Checking out after a medical appointment, I was trying to write a check on a (to me) high counter and remarked to the nurse that I wished I were taller. She said, “But you’re so tiny, so petite.” I replied to all 5 feet 1 inch of her—an attractive, slightly higher weight woman—"Well, you’re not exactly tall. There’s not much difference in our height.” Then came the kicker when she said, “Oh, no, but you’re thin. I wish I were thin like you.”

Though I’ve had these conversations before, they still stun me and I never know what to say. There wasn’t much I could say with people around us and me being in a bit of a rush, so I said something like, “You look fine. Focus on your health, not your weight.” She looked at me like I was clueless about her situation, so I added, “I know about these things because I’m an eating disorders therapist” and a recovered binge eater.” 

By then I was done at the counter and the nurse had to take care of another patient, so the interaction was over. At least for her, unless she took to heart what I had to say, which I doubt. As for me, I felt like my response was totally lame. All I could do was feel terrible about her anguish which would have taken several therapy sessions to undo. 

I wanted to explain to her that I understood what she felt because I also once hated my body, never felt thin enough, and yearned to lose weight so much that I took to purging after eating. I wanted to tell her the hatred had to end before I could begin to heal my eating problems. And I didn’t even know if this woman had eating problems. Maybe she and food were great pals and her body type and shape were passed down through generations. All I knew was that she’d learned not to like her body as is and felt that it was okay to share her shame and the envy that rolled off her with me, a stranger. 

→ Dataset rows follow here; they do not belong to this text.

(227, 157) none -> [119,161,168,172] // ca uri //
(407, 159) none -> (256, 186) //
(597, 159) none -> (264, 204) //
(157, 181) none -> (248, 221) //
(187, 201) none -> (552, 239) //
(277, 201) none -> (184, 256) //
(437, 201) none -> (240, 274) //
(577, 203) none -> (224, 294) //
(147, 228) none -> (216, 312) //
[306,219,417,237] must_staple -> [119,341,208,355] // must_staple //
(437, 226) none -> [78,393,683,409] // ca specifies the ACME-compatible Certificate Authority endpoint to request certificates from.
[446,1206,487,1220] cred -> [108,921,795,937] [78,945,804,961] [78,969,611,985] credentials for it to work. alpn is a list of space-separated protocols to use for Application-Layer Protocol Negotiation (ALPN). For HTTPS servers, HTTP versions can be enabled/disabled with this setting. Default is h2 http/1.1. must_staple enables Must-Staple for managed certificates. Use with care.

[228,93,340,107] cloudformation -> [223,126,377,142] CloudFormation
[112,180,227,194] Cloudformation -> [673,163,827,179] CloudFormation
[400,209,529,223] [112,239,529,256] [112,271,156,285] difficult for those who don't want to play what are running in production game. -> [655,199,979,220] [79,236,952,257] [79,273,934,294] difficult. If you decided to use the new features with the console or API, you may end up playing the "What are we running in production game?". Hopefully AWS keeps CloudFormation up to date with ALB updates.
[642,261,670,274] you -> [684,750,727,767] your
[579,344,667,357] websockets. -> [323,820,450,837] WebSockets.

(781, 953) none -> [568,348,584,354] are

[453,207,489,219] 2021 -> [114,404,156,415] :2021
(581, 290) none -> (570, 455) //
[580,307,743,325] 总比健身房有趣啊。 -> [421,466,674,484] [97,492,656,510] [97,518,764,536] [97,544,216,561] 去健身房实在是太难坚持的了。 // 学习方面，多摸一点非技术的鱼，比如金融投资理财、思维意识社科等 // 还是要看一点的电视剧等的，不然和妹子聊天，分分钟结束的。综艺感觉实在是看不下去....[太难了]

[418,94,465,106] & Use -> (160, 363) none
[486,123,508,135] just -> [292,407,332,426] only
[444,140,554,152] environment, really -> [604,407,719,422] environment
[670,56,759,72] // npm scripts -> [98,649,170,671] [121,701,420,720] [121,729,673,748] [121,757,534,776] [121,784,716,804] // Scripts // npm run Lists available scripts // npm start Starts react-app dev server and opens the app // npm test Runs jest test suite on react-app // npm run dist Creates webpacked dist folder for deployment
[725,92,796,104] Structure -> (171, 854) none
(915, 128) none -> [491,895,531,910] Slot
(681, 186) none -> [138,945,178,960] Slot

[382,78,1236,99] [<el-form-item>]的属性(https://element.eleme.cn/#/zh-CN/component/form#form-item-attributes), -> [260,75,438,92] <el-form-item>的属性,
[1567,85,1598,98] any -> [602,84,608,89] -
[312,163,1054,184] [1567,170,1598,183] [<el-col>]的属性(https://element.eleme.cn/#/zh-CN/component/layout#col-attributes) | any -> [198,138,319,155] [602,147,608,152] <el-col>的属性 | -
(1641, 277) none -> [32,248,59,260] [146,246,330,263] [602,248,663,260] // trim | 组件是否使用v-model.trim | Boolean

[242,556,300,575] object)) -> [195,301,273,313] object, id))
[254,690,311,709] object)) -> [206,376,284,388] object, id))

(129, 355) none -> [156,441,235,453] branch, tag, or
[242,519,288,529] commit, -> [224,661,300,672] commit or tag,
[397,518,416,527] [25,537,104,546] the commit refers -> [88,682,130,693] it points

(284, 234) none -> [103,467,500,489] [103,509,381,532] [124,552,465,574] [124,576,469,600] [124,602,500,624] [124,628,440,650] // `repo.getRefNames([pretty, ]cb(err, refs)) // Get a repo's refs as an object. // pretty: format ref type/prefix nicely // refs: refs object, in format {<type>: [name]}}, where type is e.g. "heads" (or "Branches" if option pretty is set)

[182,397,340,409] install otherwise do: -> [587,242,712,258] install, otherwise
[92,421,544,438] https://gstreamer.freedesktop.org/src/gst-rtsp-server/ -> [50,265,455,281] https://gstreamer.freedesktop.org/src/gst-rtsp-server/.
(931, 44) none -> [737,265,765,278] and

Undoubtedly, culture played a large role in her body hatred. We’re obsessed with appearance and how to look better—men and women, but it’s far worse for women. It’s hammered into our heads when we’re children that thin is better than fat and much of what we see, hear and read thereafter reinforces the message. I’m guessing this woman had other kinds of shame and didn’t grow up in a family that taught her to love and respect herself. I know there are many of you out there like her. 

What will help you stop hating your body? What can anyone say or do to help you heal your shame? Your weight may be problematic, but how you feel about your body is an even bigger issue. When you stop the hatred in your head and learn to think differently about your body, only then will you start to heal it.